● Required action:
With the pictures left out, repeat every entry that follows exactly.

● Available records:
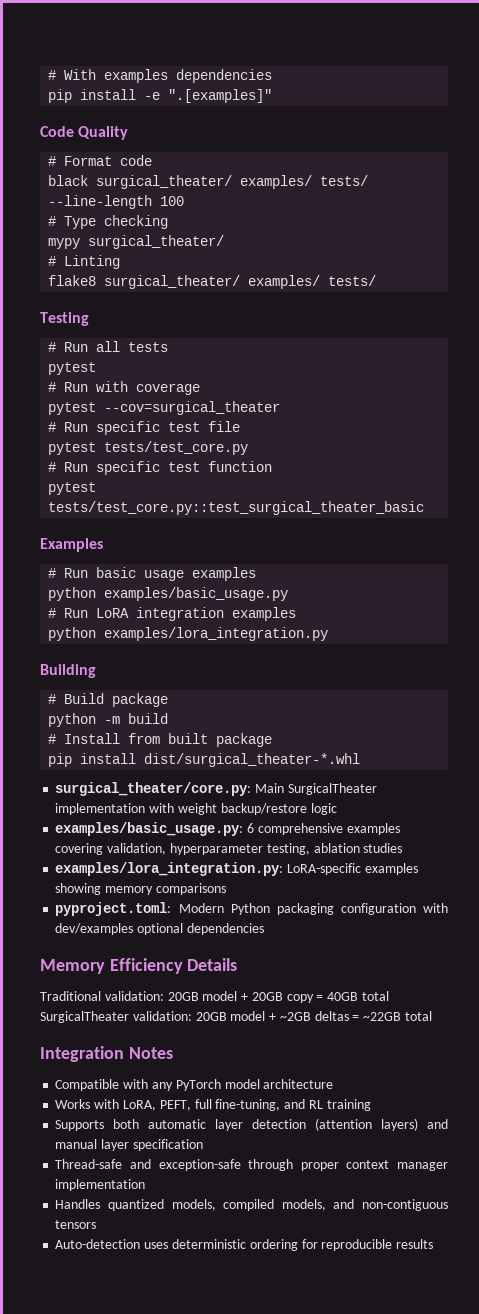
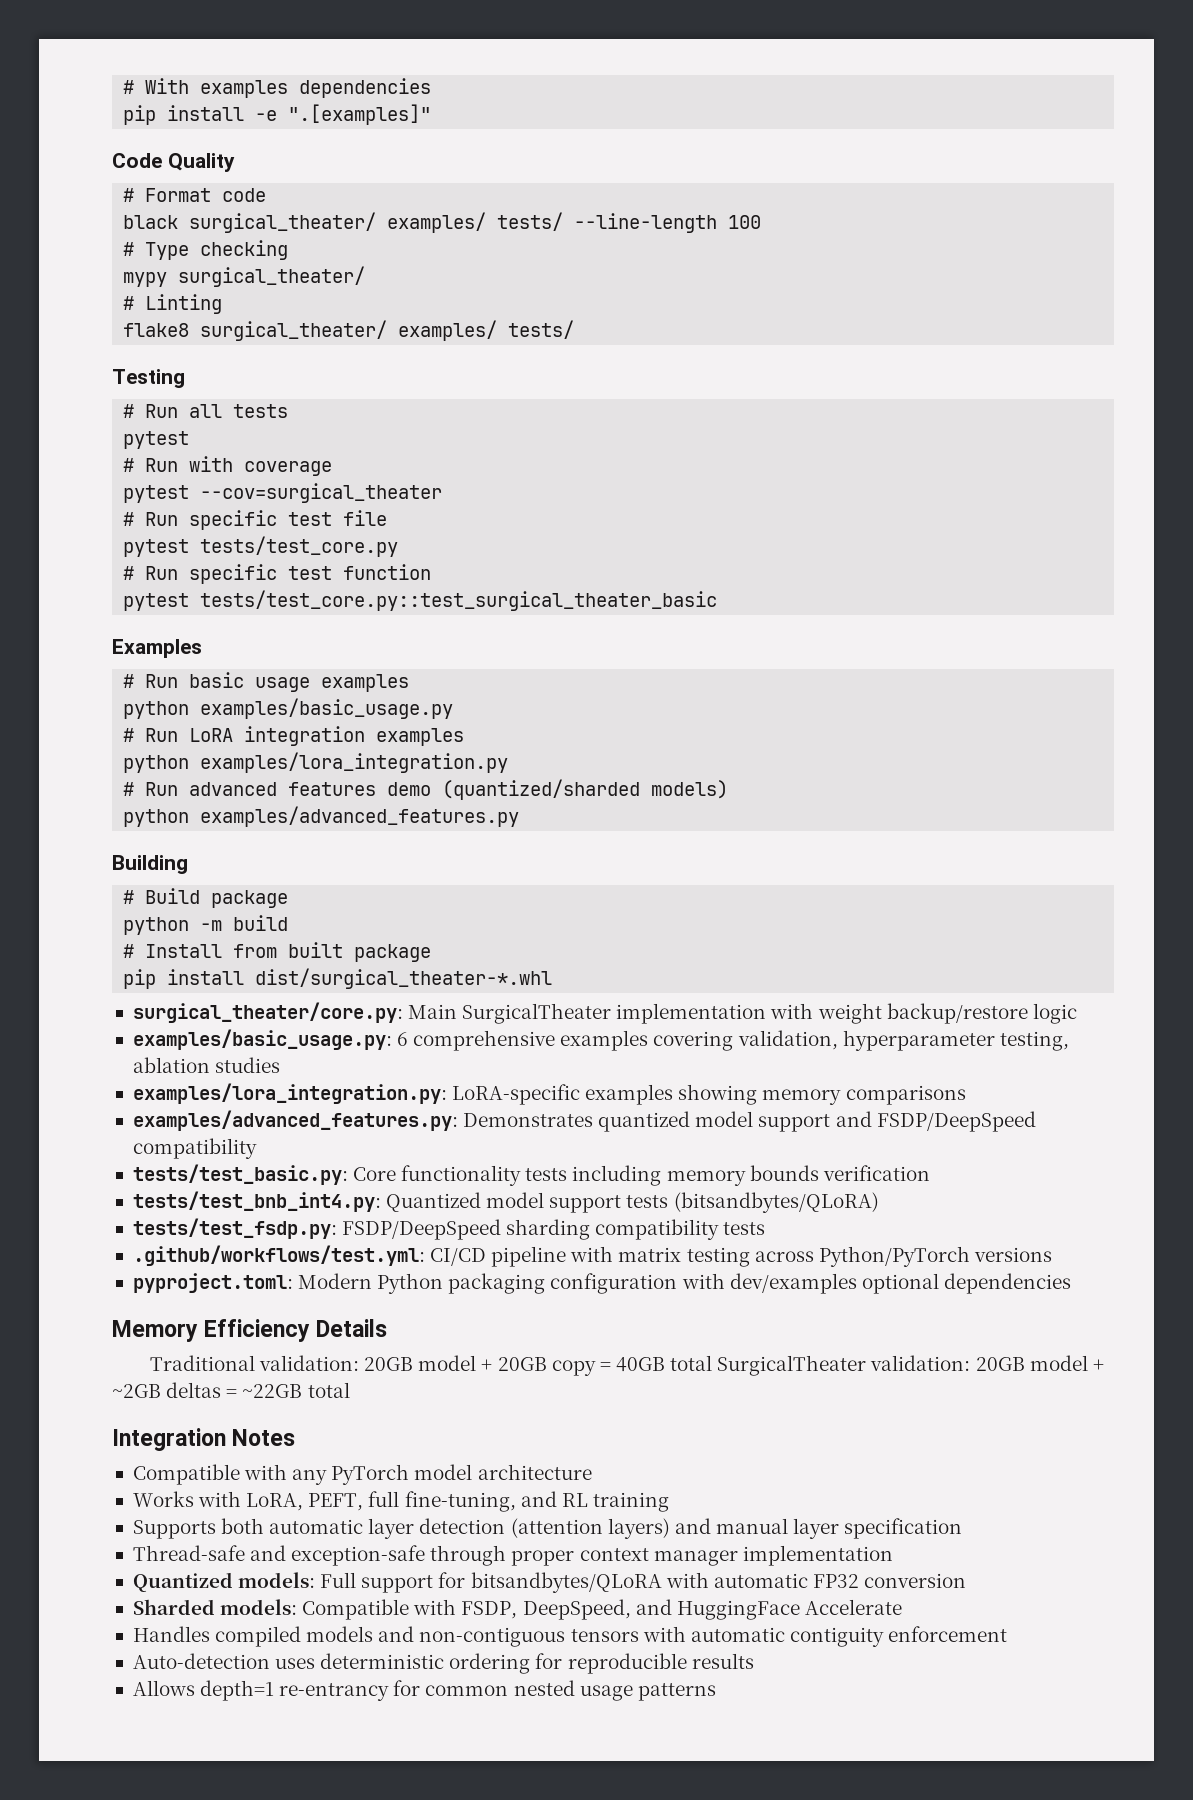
+ # Run advanced features demo (quantized/sharded models)
+ python examples/advanced_features.py
+ examples/advanced_features.py: Demonstrates quantized model support and FSDP/DeepSpeed compatibility
+ tests/test_basic.py: Core functionality tests including memory bounds verification
+ tests/test_bnb_int4.py: Quantized model support tests (bitsandbytes/QLoRA)
+ tests/test_fsdp.py: FSDP/DeepSpeed sharding compatibility tests
+ .github/workflows/test.yml: CI/CD pipeline with matrix testing across Python/PyTorch versions
- Handles quantized models, compiled models, and non-contiguous tensors
+ Quantized models: Full support for bitsandbytes/QLoRA with automatic FP32 conversion
+ Sharded models: Compatible with FSDP, DeepSpeed, and HuggingFace Accelerate
+ Handles compiled models and non-contiguous tensors with automatic contiguity enforcement
+ Allows depth=1 re-entrancy for common nested usage patterns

● Problem solution:
+ # Run advanced features demo (quantized/sharded models)
+ python examples/advanced_features.py
+ examples/advanced_features.py: Demonstrates quantized model support and FSDP/DeepSpeed compatibility
+ tests/test_basic.py: Core functionality tests including memory bounds verification
+ tests/test_bnb_int4.py: Quantized model support tests (bitsandbytes/QLoRA)
+ tests/test_fsdp.py: FSDP/DeepSpeed sharding compatibility tests
+ .github/workflows/test.yml: CI/CD pipeline with matrix testing across Python/PyTorch versions
- Handles quantized models, compiled models, and non-contiguous tensors
+ Quantized models: Full support for bitsandbytes/QLoRA with automatic FP32 conversion
+ Sharded models: Compatible with FSDP, DeepSpeed, and HuggingFace Accelerate
+ Handles compiled models and non-contiguous tensors with automatic contiguity enforcement
+ Allows depth=1 re-entrancy for common nested usage patterns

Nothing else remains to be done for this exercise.